I consider myself very lucky for sure!

Besides ds2 coming from the mess......my mom paid for me to have a cleaning service come to my house during that time!:LOL
post #27 of 29
My cousin's first child has a severe neural tube defect that was detected by ultrasound. His spinal cord formed outside his body and in all likelihood (according to her ob and neurosurgeon) he would not have survived labor or a vaginal delivery.

He was born by scheduled C-section and underwent several surgeries very early on. He's of normal intelligence and uses a wheelchair and they're just very glad they had the opportunity to make choices that saved and enhanced his life.
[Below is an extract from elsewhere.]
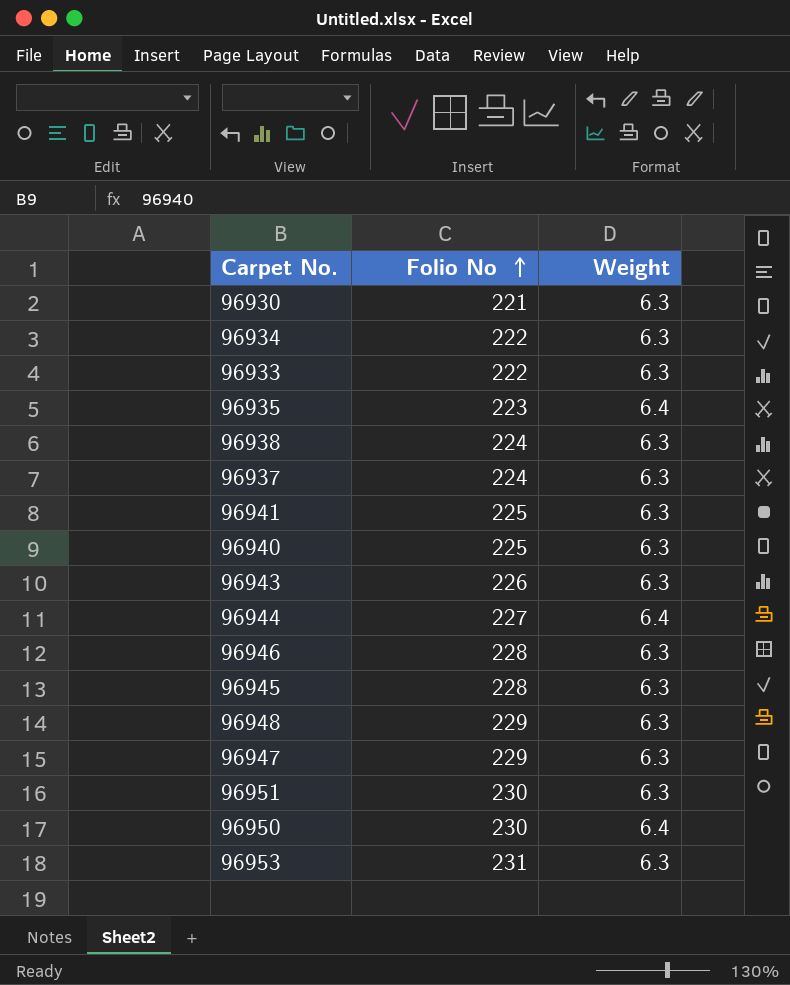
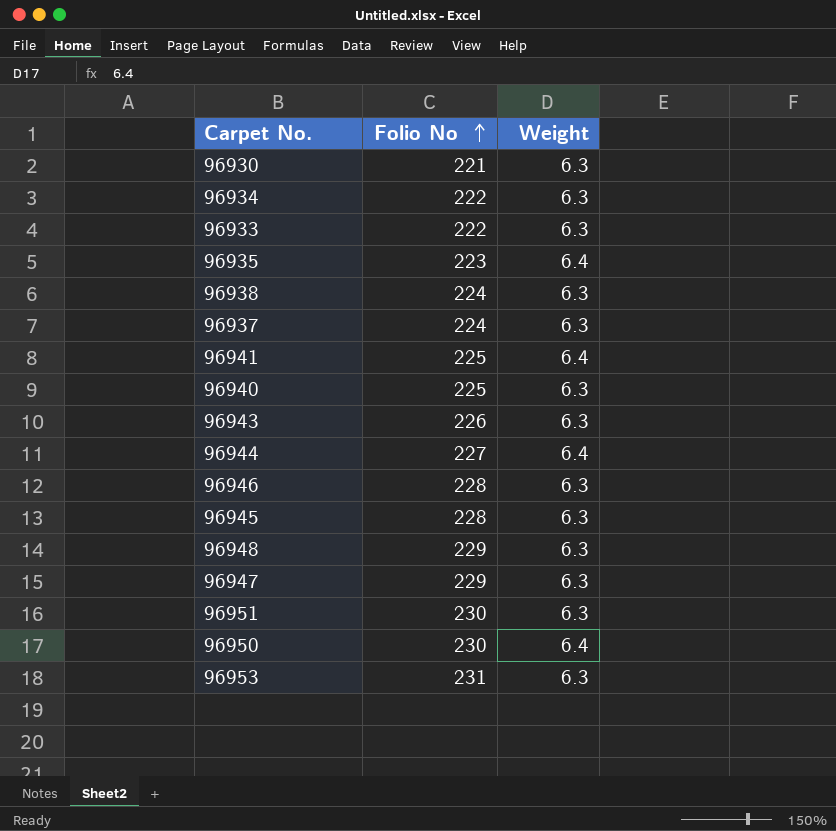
96941 | Weight: 6.3 -> 6.4

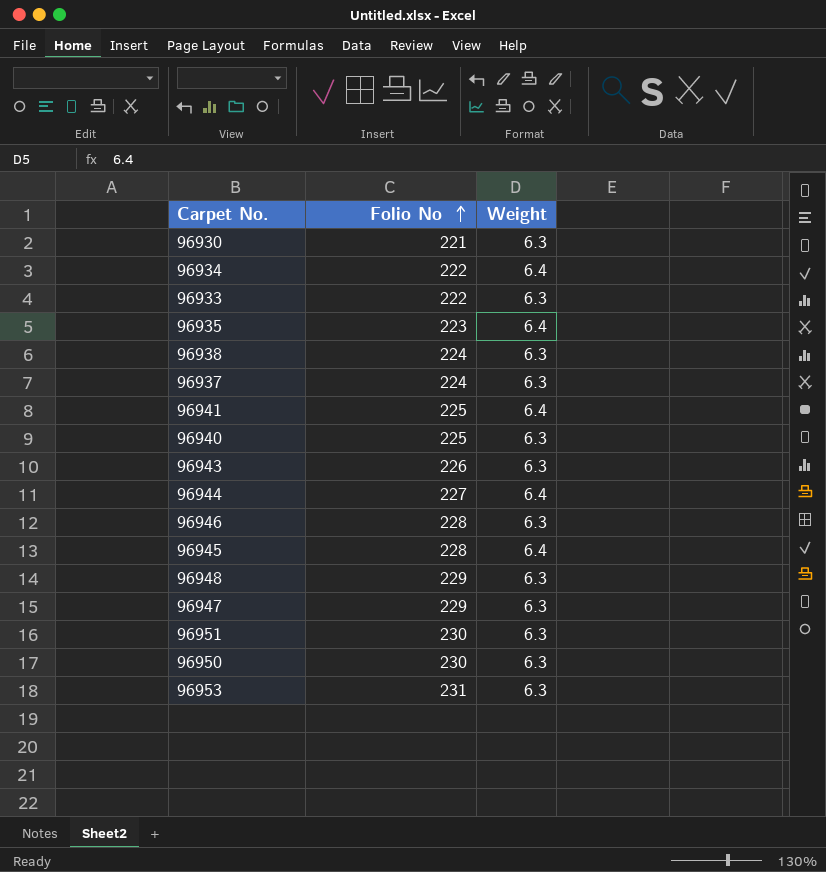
96934 | Weight: 6.3 -> 6.4
96945 | Weight: 6.3 -> 6.4
96950 | Weight: 6.4 -> 6.3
We had ultrasounds with dd and ds (due early April) because I felt as though I wanted to see that their bodies and brains were intact and healthy. (Insofar as ultrasound can reveal this, of course!) Although I am technically not at much higher risk for a neural tube defect in my children, the family history gave me pause. For us, it was worth it. We've had one per kid, and that's my limit.
post #28 of 29
I just wanted to add a thought. I am due to have babe #2 in February. With DS we had an ultrasound, he is fine. With this pregnancy I declined an ultrasound, now that I am a more informed Mama.
From what I have read routine ultrasounds(sonograms) have become the norm but are not documented anywhere that they are to be routine. The American guidlines have ultrasound used as testing if a problem is found or there is reason to believe there may be a problem. This is due to the fact that they really dont know the side effects of sonograms.
Now most OB's in my area are routinly giving womyn ultrasounds early on (8weeks I think) to determine due date, etc. All of that info can be found thru a palpation exam.
Just my thoughts. I really thought a lot about this at the beginning if this pregnancy and there is no supporrting data that says a low risk pregnancy should have one. Luckily with a midwife you dont have to fight your decisions.
post #29 of 29
we had 5 ultasounds with baby #1
1 to detemine time of conception
2 couldn't find heartbeat (thankfully her butt was in the way!)
3 gender..no luck..butt again..
4 gender..its a girl!
5 position of the baby

talk about an u/s happy OB!

she came out perfect and is rarely sick....but thats just my experience....

this time we only got one...b/c I was huge at 8 wks and midwife had to r/o twins....but thats IT this time...we're not even gonna find out the gender!...can't wait!